Reagent Volume Expected:
1. BL01 = 2500bp
DNA(BL01) 15.0 μL
10X buffer 3.0 μL
XbaI 1.0 μL
SpeI 1.0 μL
dH2O 10 μL
Total 30 μL --> 37°C/ 15 min.

Gel Purification: BL01/V0120

  • Using Prior Digest
  • Placed 15μL 1kB Ladder in well one and 30μL of BL01 digest in well two.
  • Ran gel at 110V for 55 minutes.
  • Placed gel on UV transilluminator and cut out desired band.
Hover name
0.8% agarose; cut the brightest band furthest down at ~ 2500bp; Ladder
  • Used Zymo gel purification kit.
  • Assumed 200mg gel, added 600μL ADB to the 1.5mL tube.
  • Put on heat block at 55°C for 5 minutes, vortexed and then placed back on the heat block for an additional 5 minutes, vortexed again.
  • Put ~750μL gel/ADB into spin column, centrifuged at max rpm for 30 seconds.
  • Pipetted 200μL wash buffer to the tube, centrifuged at max rpm for 30 seconds. Repeated once.
  • Transferred column to new labeled 1.5mL tube.
  • Pipetted 15μL elution buffer to the column.
  • Spun at max rpm for 30 seconds.


Plasmid OD260 OD260/280 ng/μL
1. Purified BL01 0.001 2.831 10.694
  • Put marked (GelP BL01 5/15/2014) BL01 in -20°C fridge in box labeled Cameron.

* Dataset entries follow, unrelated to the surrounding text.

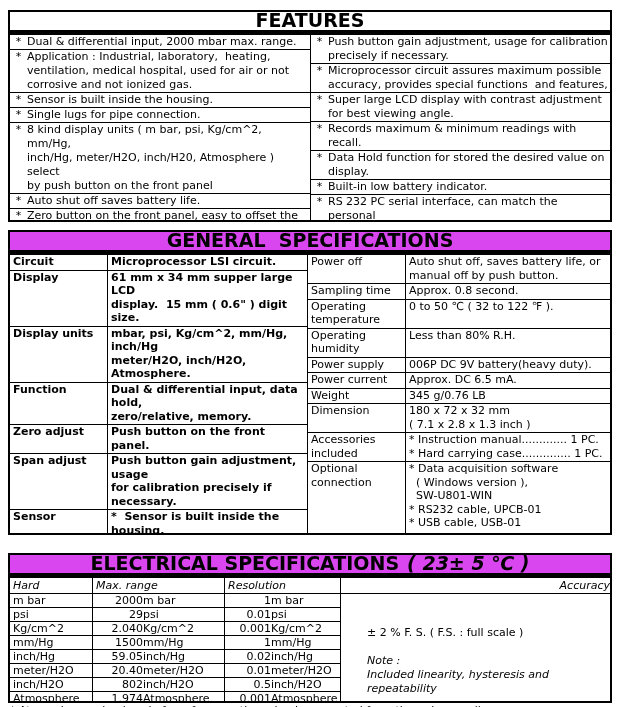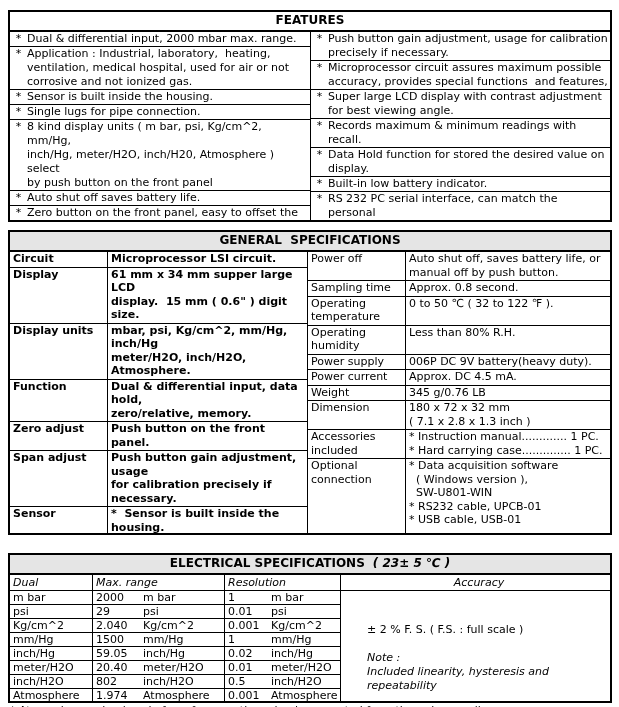--- a/index.html
+++ b/index.html
@@ -10,8 +10,8 @@
   }
   .tbl { border:2px solid #000; box-sizing:border-box; background:#fff; }
   .sec-header {
-    font-weight:bold; font-size:12px; line-height:15px; text-align:center;
-    border-bottom:2px solid #000000; padding:1px 0 2px; white-space:pre;
+    font-weight:bold; font-size:19px; line-height:15px; text-align:center;
+    border-bottom:5px solid #000000; padding:1px 0 2px; white-space:pre;
   }
   .gray { background:#e5e5e5; }
 

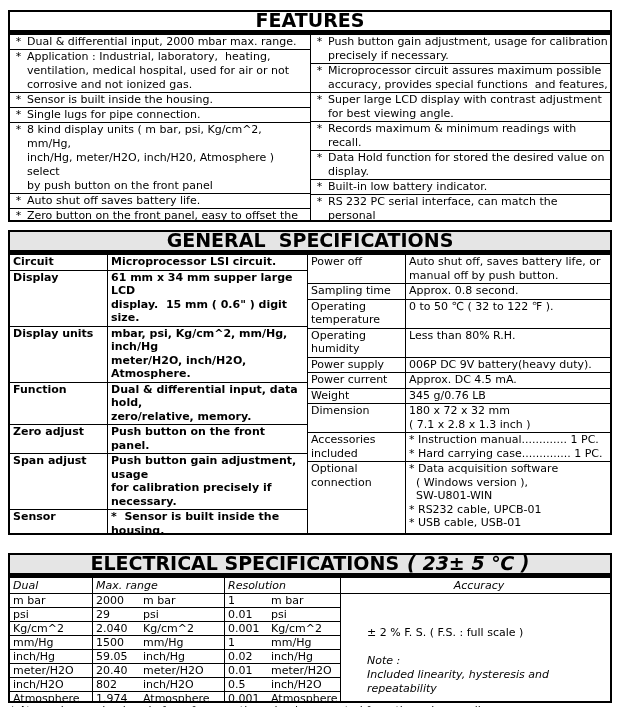--- a/index.html
+++ b/index.html
@@ -13,7 +13,7 @@
     font-weight:bold; font-size:19px; line-height:15px; text-align:center;
     border-bottom:5px solid #000000; padding:1px 0 2px; white-space:pre;
   }
-  .gray { background:#e5e5e5; }
+  .gray { background:#d946ef; }
 
   
   .feat { height:212px; margin-bottom:8px; display:flex; flex-direction:column; }

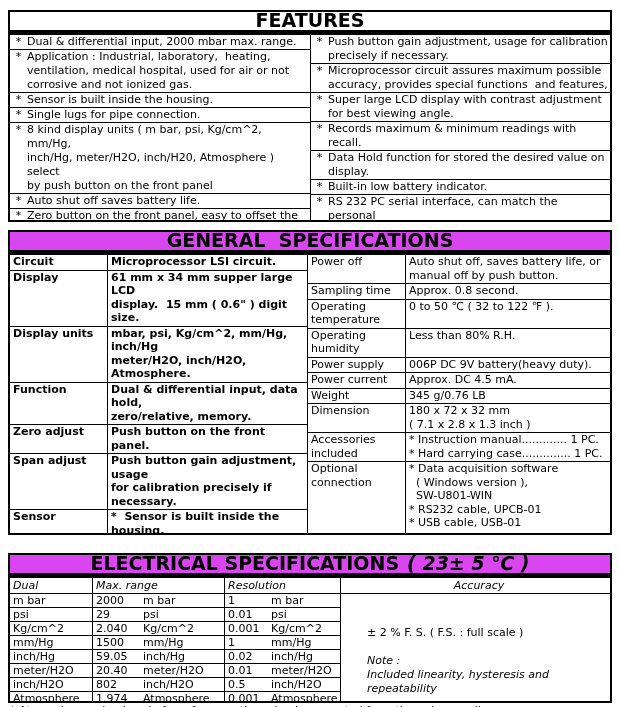--- a/index.html
+++ b/index.html
@@ -239,7 +239,7 @@
 
           <div class="gen-row">
             <span class="gen-label">Power current</span>
-            <span class="gen-value">Approx. DC 4.5 mA.</span>
+            <span class="gen-value">Approx. DC 6.5 mA.</span>
           </div>
 
           <div class="gen-row">

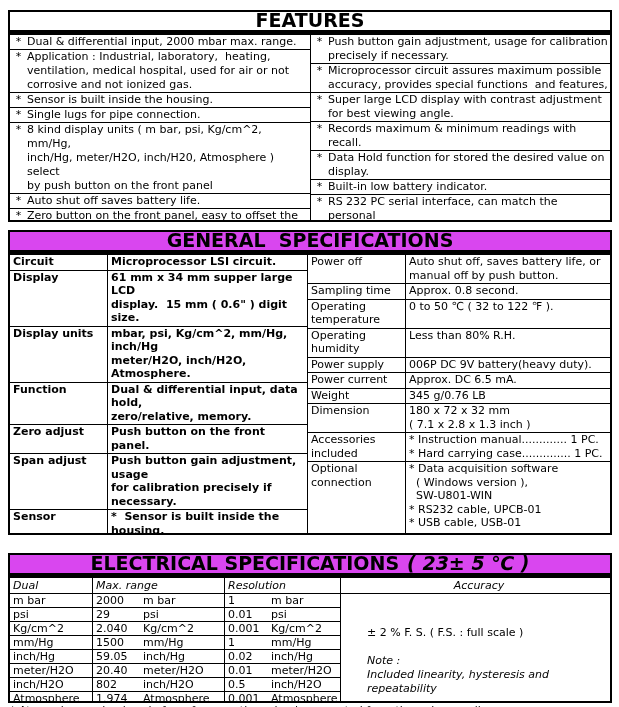--- a/index.html
+++ b/index.html
@@ -279,7 +279,7 @@
       <span class="cond">( 23± 5 ℃ )</span>
     </div>
     <div class="elec-headrow">
-      <span class="hc h-unit">Dual</span>
+      <span class="hc h-unit">Hard</span>
       <span class="hc h-range">Max. range</span>
       <span class="hc h-res">Resolution</span>
       <span class="hc h-acc">Accuracy</span>

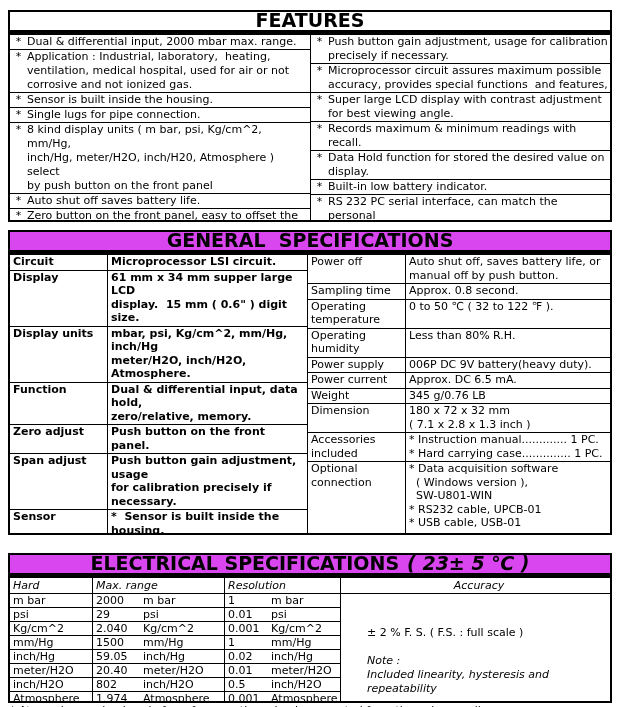--- a/index.html
+++ b/index.html
@@ -45,7 +45,7 @@
   .h-unit { width:82px; }
   .h-range { width:132px; border-left:1px solid #000; }
   .h-res { width:116px; border-left:1px solid #000; }
-  .h-acc { flex:1; border-left:1px solid #000; text-align:center; padding-left:7px; }
+  .h-acc { flex:1; border-left:1px solid #000; text-align:right; padding-left:7px; }
   .elec-body { display:flex; flex:1; overflow:hidden; }
   .elec-rows { width:330px; display:flex; flex-direction:column; }
   .elec-row { display:flex; border-bottom:1px solid #000; flex:1; align-items:center; line-height:13px; }

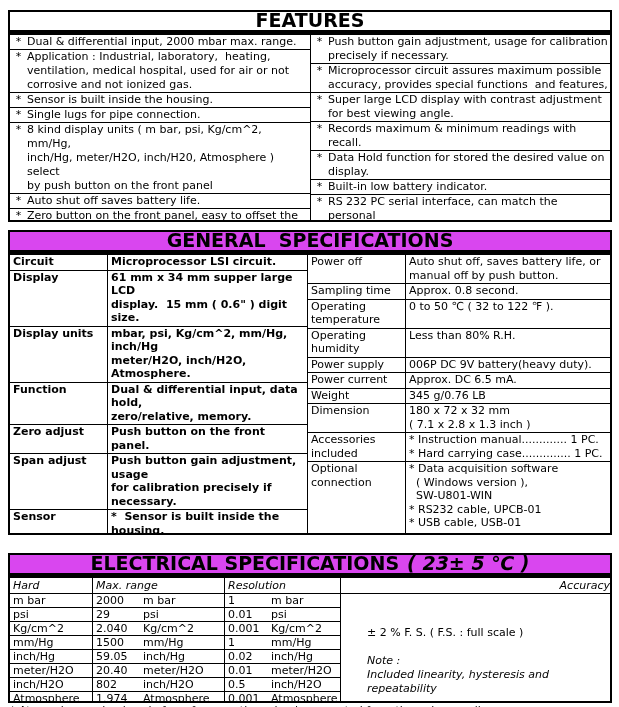--- a/index.html
+++ b/index.html
@@ -53,7 +53,7 @@
   .c-unit { width:82px; box-sizing:border-box; padding-left:3px; align-self:stretch; display:flex; align-items:center; }
   .c-range { width:132px; box-sizing:border-box; border-left:1px solid #000; display:flex; align-self:stretch; align-items:center; }
   .c-res { width:116px; box-sizing:border-box; border-left:1px solid #000; display:flex; align-self:stretch; align-items:center; }
-  .v { flex:none; width:50px; padding-left:3px; box-sizing:border-box; }
+  .v { flex:none; width:50px; padding-left:3px; box-sizing:border-box;text-align:right; }
   .v.narrow { width:46px; }
   .u { flex:1; }
   .elec-acc { flex:1; border-left:1px solid #000; padding:0 4px 0 26px; box-sizing:border-box; }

  • Added 10μL dH2O to two 0.5mL tubes marked 1 and 2.
  • Pipetted 0.5μL BL01 into tube 1. Put both tubes on ice.
  • Let DH5a-T cells thaw in ice.
  • Transferred 50μL cells into each tube. Incubated for 5 minutes on ice.
  • Spread sample 1 onto labeled plate 1 using sterile beads. Repeated for tube two and plate two.
  • Placed in incubator for overnight growth.